[Recorded data]
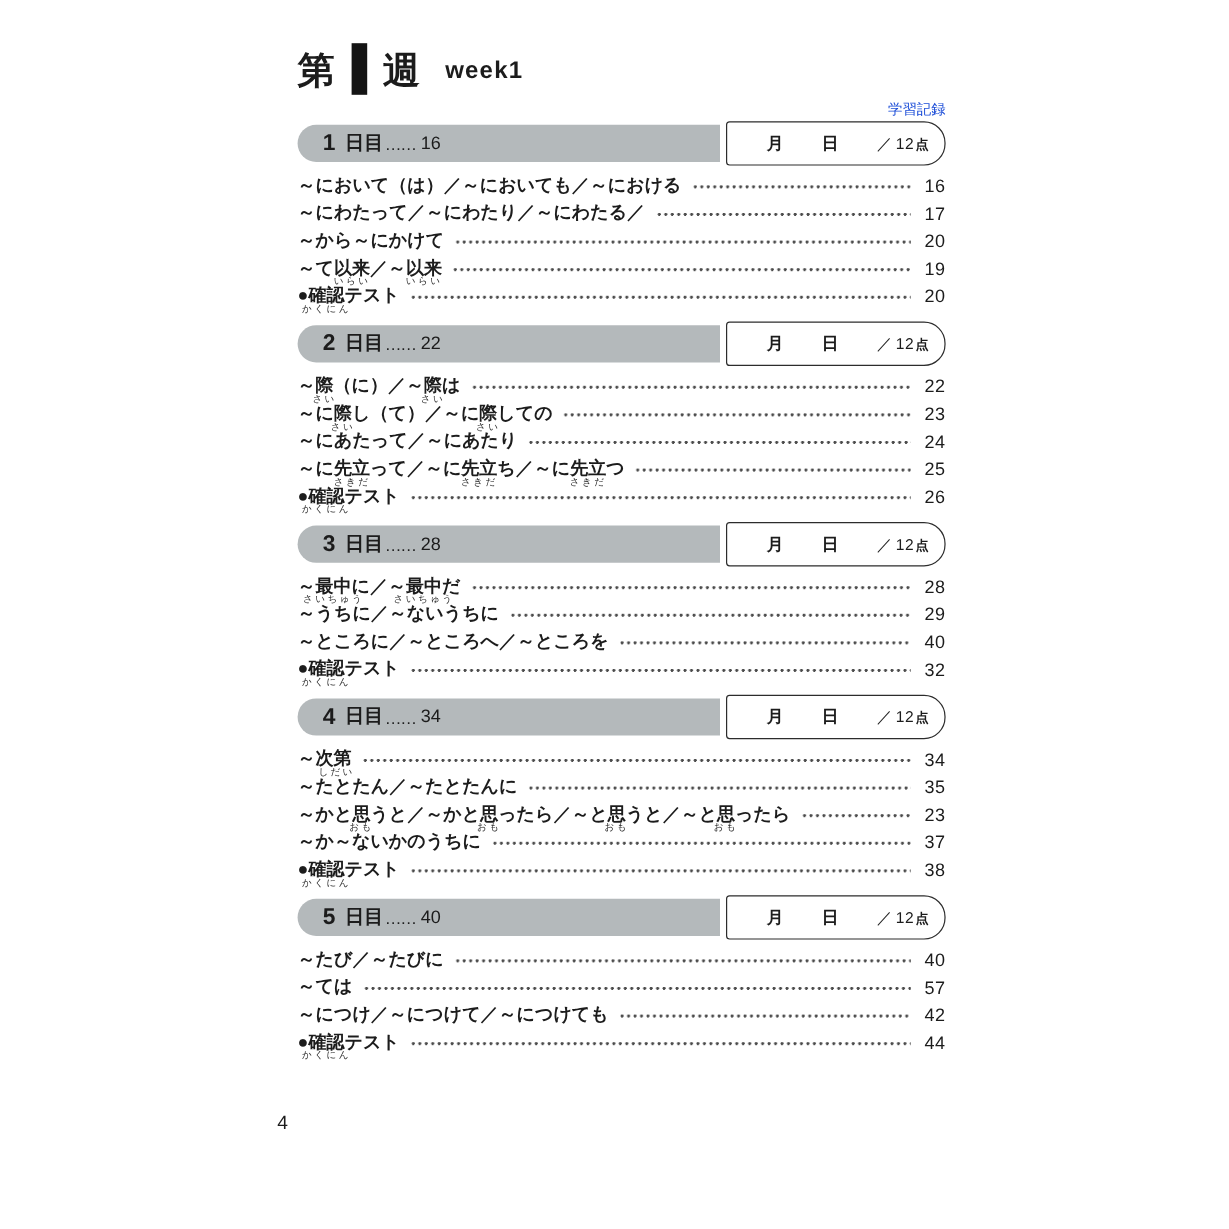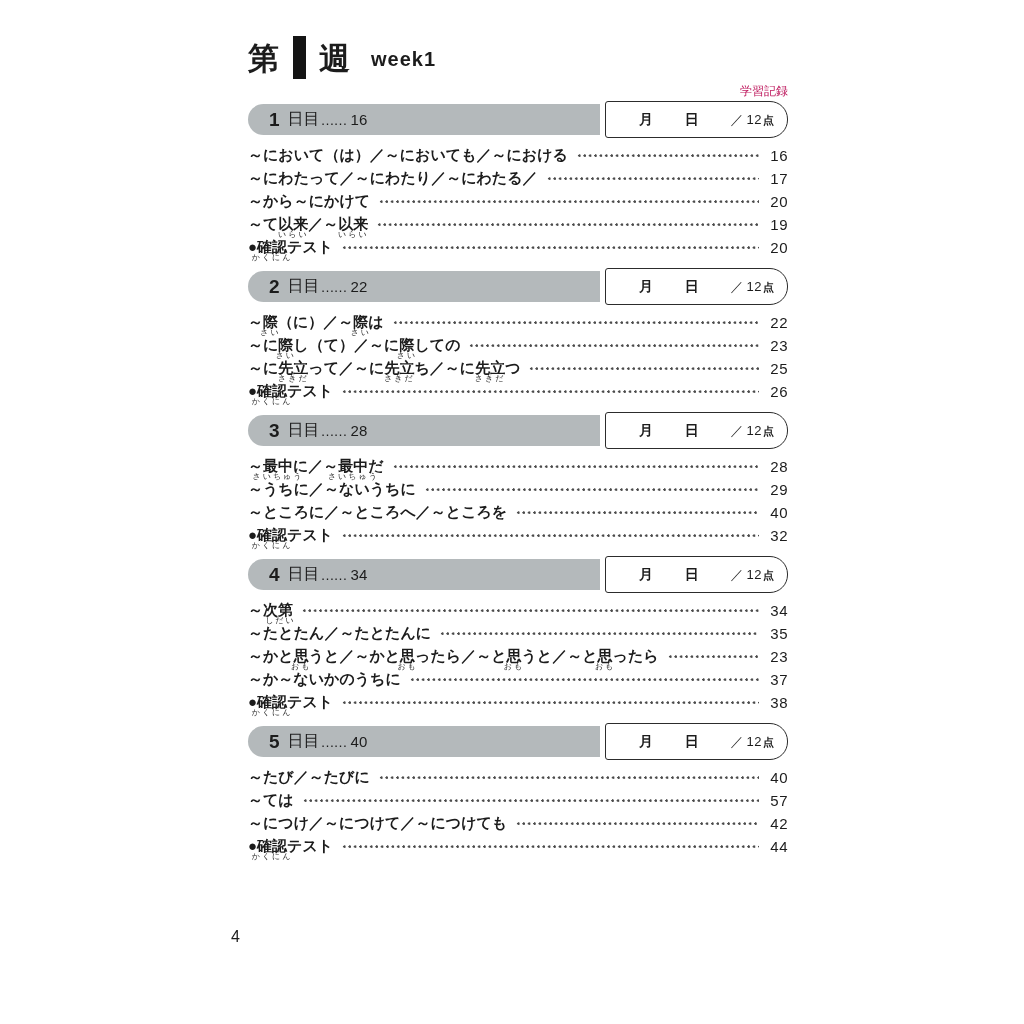--- a/index.html
+++ b/index.html
@@ -18,7 +18,7 @@
   .h-dai, .h-shu { font-size:31px; font-weight:bold; letter-spacing:1px; }
   .h-onebar { width:13px; height:43px; background:#141414; margin:0 13px 4px 13px; }
   .h-week-en { font-size:20px; font-weight:bold; margin-left:20px; letter-spacing:1px; }
-  .record-label { text-align:right; font-size:12px; line-height:14px; margin:0 0 3px 0; color:#be185d; }
+  .record-label { text-align:right; font-size:12px; line-height:14px; margin:0 0 3px 0; color:#1d4ed8; }
   
   .day { margin-bottom:6px; }
   .day-header { position:relative; height:37px; margin-bottom:9px; }

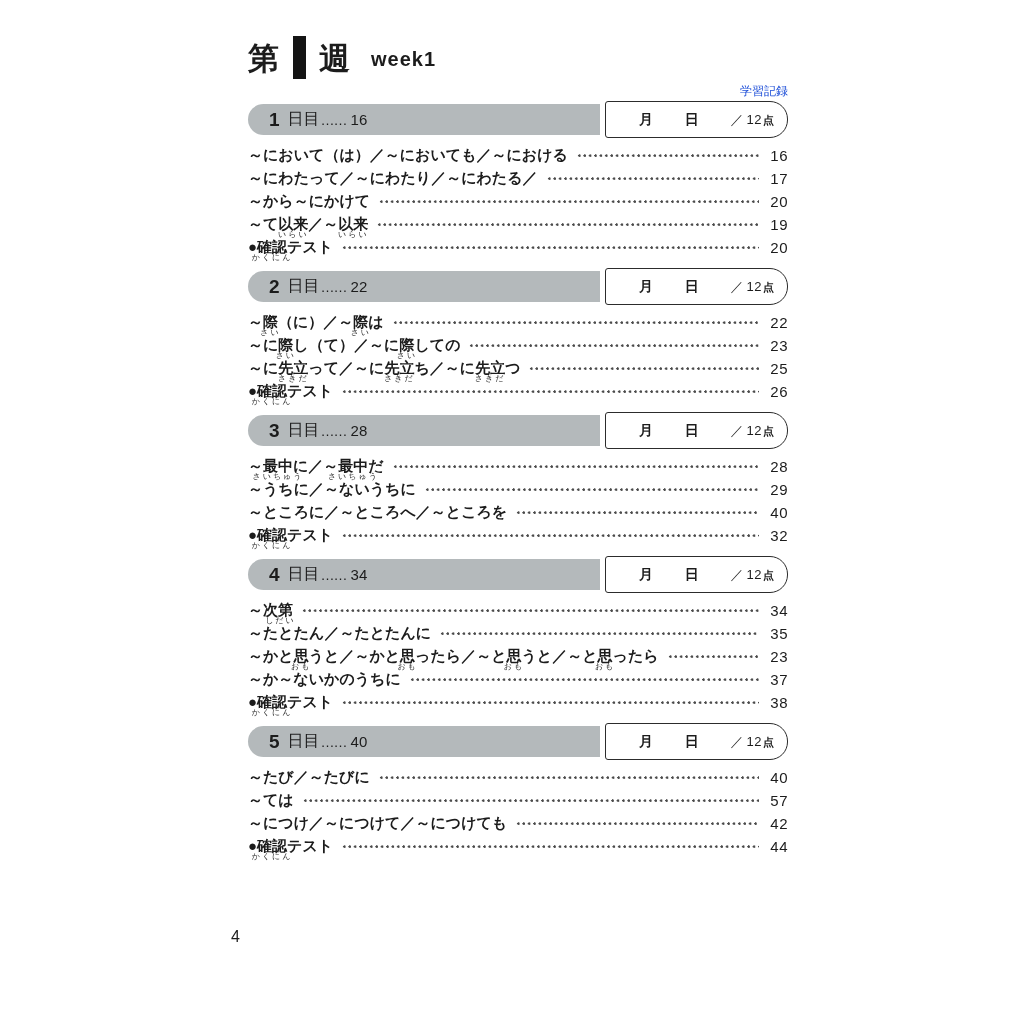--- a/index.html
+++ b/index.html
@@ -29,7 +29,7 @@
     display:flex; align-items:center; padding-left:21px;
   }
   .day-num { font-size:19px; font-weight:bold; margin-right:8px; }
-  .day-label { font-size:16px; font-weight:normal; }
+  .day-label { font-size:16px; font-weight:bold; }
   .day-dots { font-size:14px; margin:0 2px 0 1px; letter-spacing:-1px; }
   .day-page { font-size:15px; margin-left:2px; }
   .record-box {

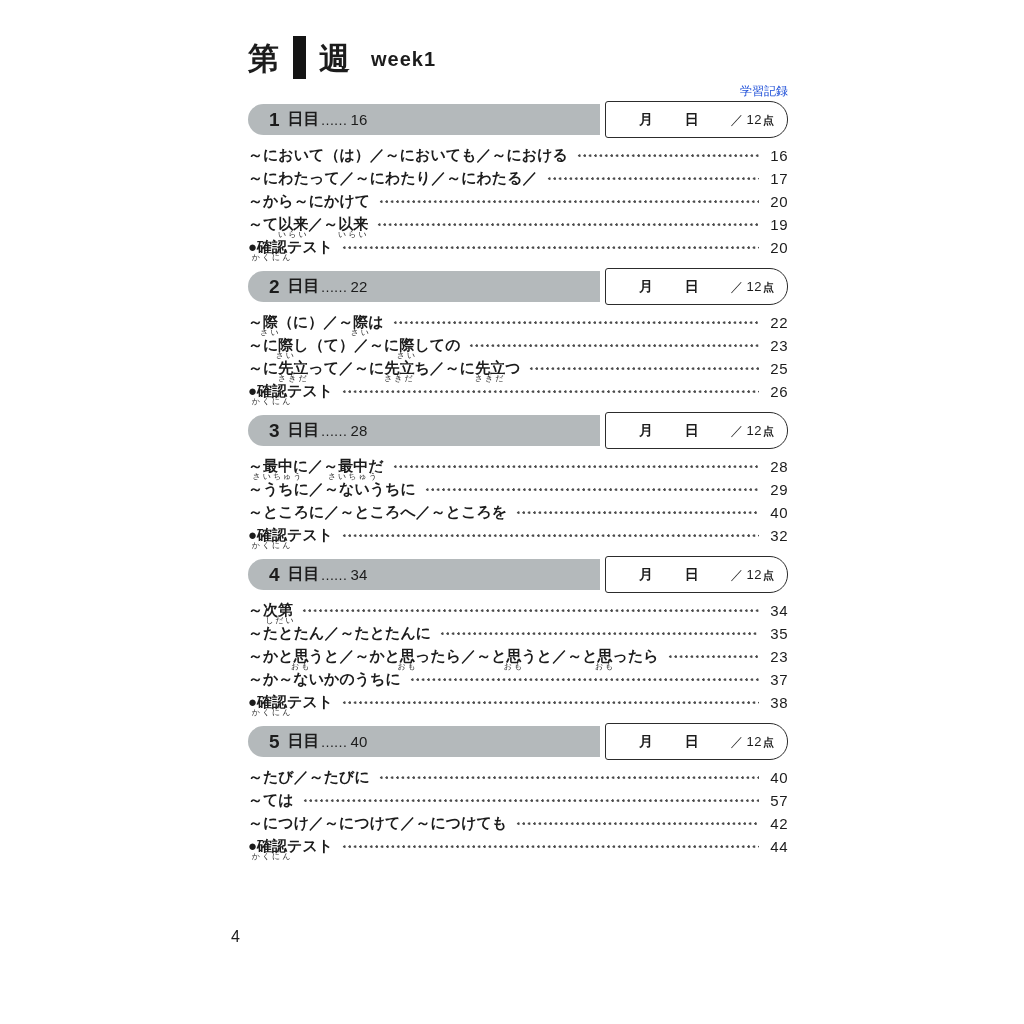--- a/index.html
+++ b/index.html
@@ -160,6 +160,11 @@
     <span class="item-page">23</span>
   </div>
 
+  <div class="item">
+    <span class="item-text"><span class="seg">～にあたって／～にあたり</span></span>
+    <span class="leader"></span>
+    <span class="item-page">24</span>
+  </div>
 
   <div class="item">
     <span class="item-text"><span class="seg">～に</span><span class="seg">先立<span class="furi">さきだ</span></span><span class="seg">って／～に</span><span class="seg">先立<span class="furi">さきだ</span></span><span class="seg">ち／～に</span><span class="seg">先立<span class="furi">さきだ</span></span><span class="seg">つ</span></span>

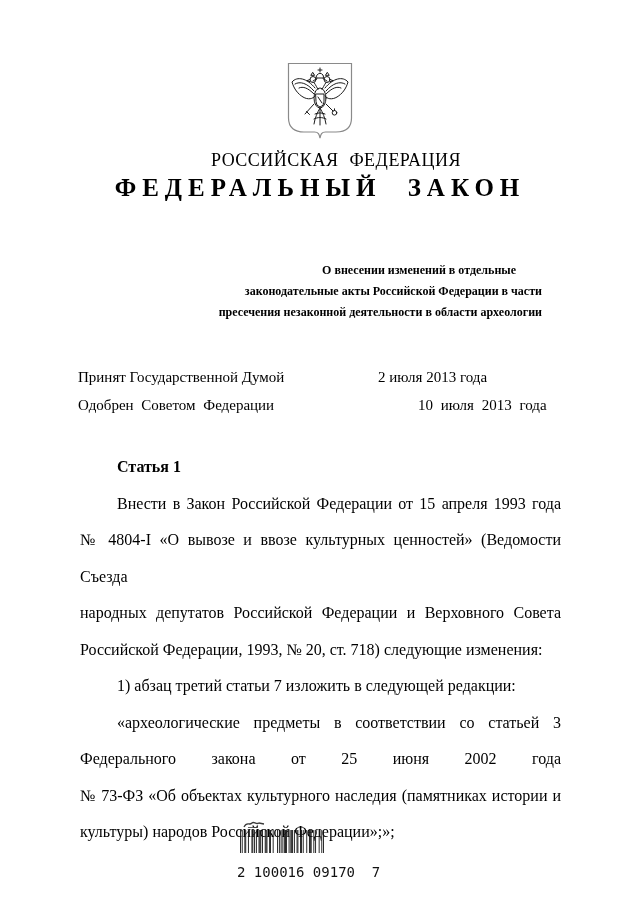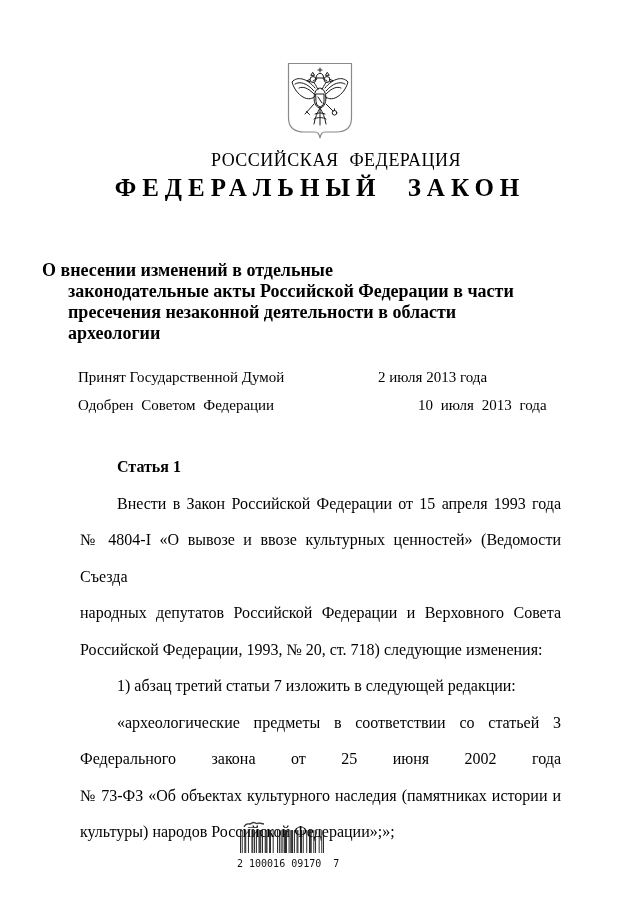--- a/index.html
+++ b/index.html
@@ -28,8 +28,8 @@
   }
   
   .title{
-    position:absolute;top:260px;left:68px;width:482px;
-    text-align:left;font-weight:bold;font-size:18px;line-height:21px;
+    position:absolute;top:260px;left:60px;width:482px;
+    text-align:right;font-weight:bold;font-size:12px;line-height:21px;
   }
   .title .t1{position:relative;left:-26px;}
   

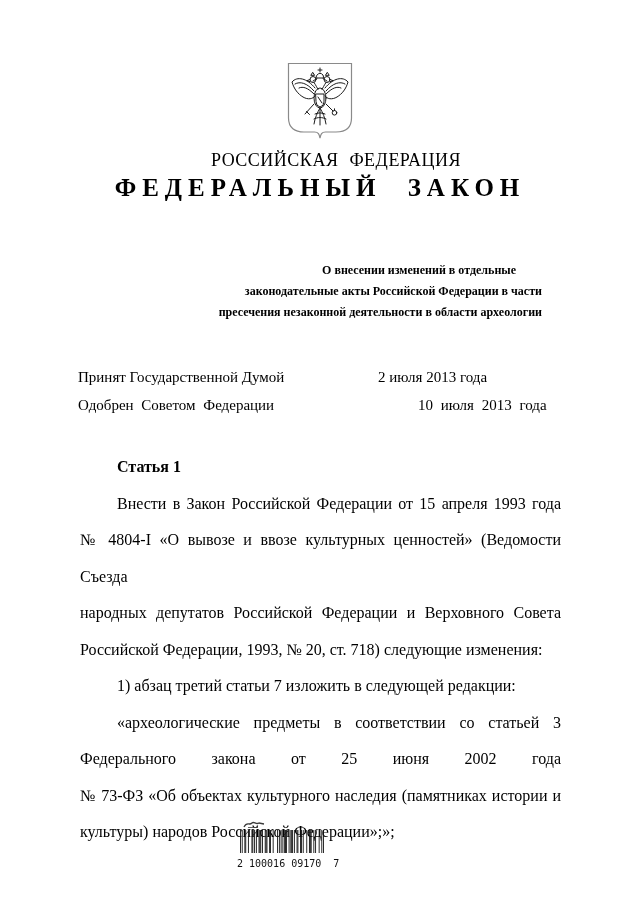--- a/index.html
+++ b/index.html
@@ -52,9 +52,9 @@
   .inkmark{display:block;margin-left:6px;height:11px;}
   .bars{display:block;margin-left:3px;width:84px;height:23px;}
   .bdigits{
-    margin-top:5px;
+    margin-top:14px;
     font-family:"DejaVu Sans Mono", monospace;
-    font-size:10px;line-height:11px;letter-spacing:0px;
+    font-size:14px;line-height:11px;letter-spacing:0px;
     white-space:pre;
     color:#111;
   }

**THE PROBLEM**
Each line above that contains "title" must be copied out.

**THE COMPLETED TASK**
   .title{
   .title .t1{position:relative;left:-26px;}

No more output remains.